General Manager Hotel Golden Tulip Pontianak, Bangkit Ciptadi, menyampaikan bahwa kebijakan tersebut telah menjadi bagian dari standar operasional prosedur (SOP) hotel. Setiap tamu wajib menunjukkan identitas resmi untuk memastikan usia dan kelayakan check-in.
“Kami melakukan pengecekan identitas. Jika tamu masih di bawah umur dan tidak didampingi orang dewasa, maka tidak diperkenankan untuk menginap,” ujarnya, pada Kamis (1/1/2026).
Ia menjelaskan, langkah verifikasi usia ini dilakukan untuk menghindari penyalahgunaan fasilitas hotel oleh anak-anak dan remaja.
Selain itu, kebijakan jam malam yang diberlakukan Pemerintah Kota Pontianak dinilai turut membantu pihak hotel dalam melakukan pengawasan.
“Adanya jam malam cukup membantu kami dalam memantau aktivitas anak-anak,” katanya.
Bangkit menegaskan bahwa pemeriksaan identitas diterapkan secara ketat dan berkelanjutan demi memastikan seluruh tamu yang menginap telah sesuai dengan aturan.

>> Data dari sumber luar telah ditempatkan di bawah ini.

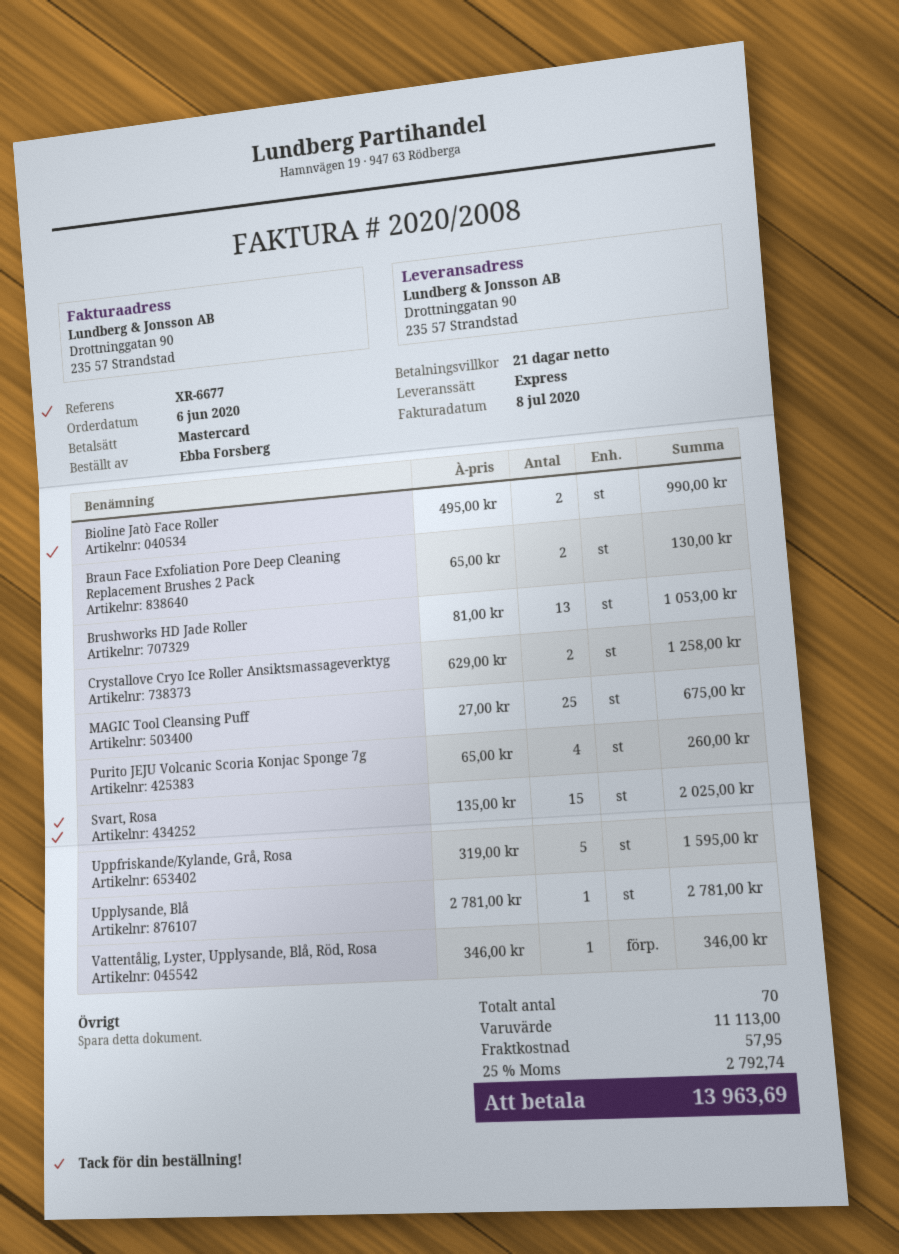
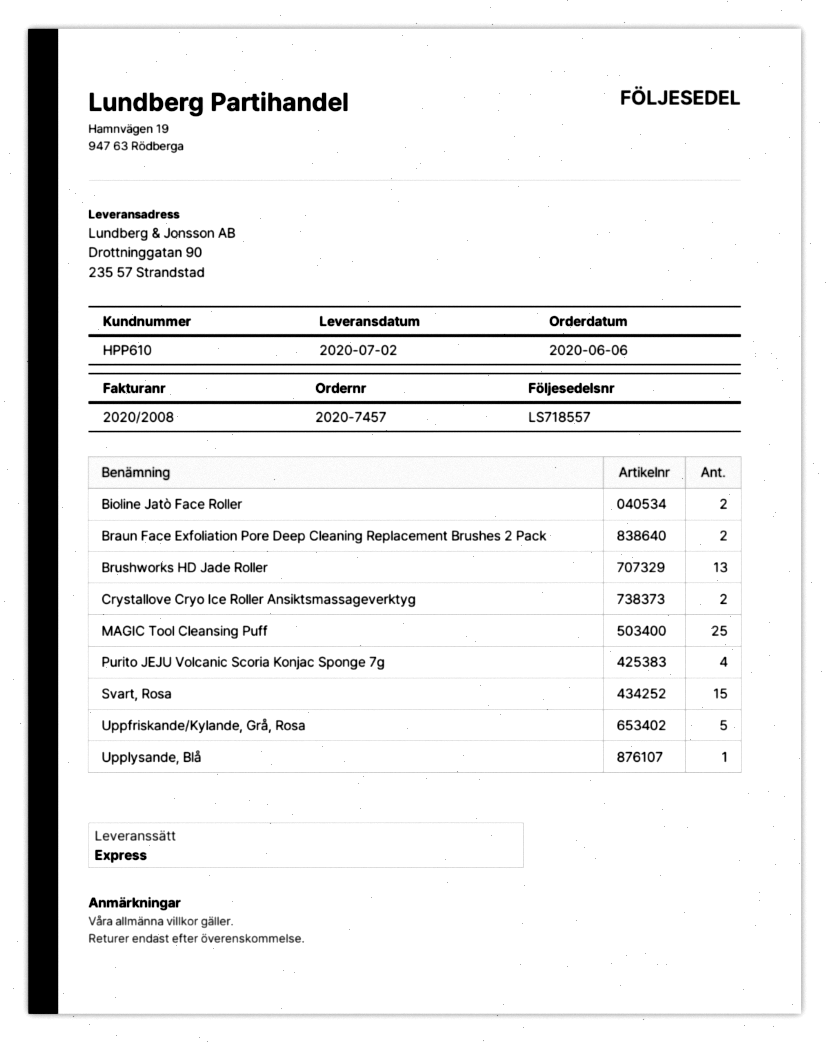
Vattentålig, Lyster, Upplysande, Blå, Röd, Rosa: 1 -> none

“Kami jalankan sesuai ketentuan yang berlaku,” tegasnya.
Terkait tingkat hunian, ia menyebut okupansi hotel saat ini berada di kisaran 83 persen, atau mengalami kenaikan sekitar 1-2 persen dibandingkan tahun sebelumnya. Mayoritas tamu yang menginap berasal dari wisatawan domestik di wilayah Kalimantan Barat.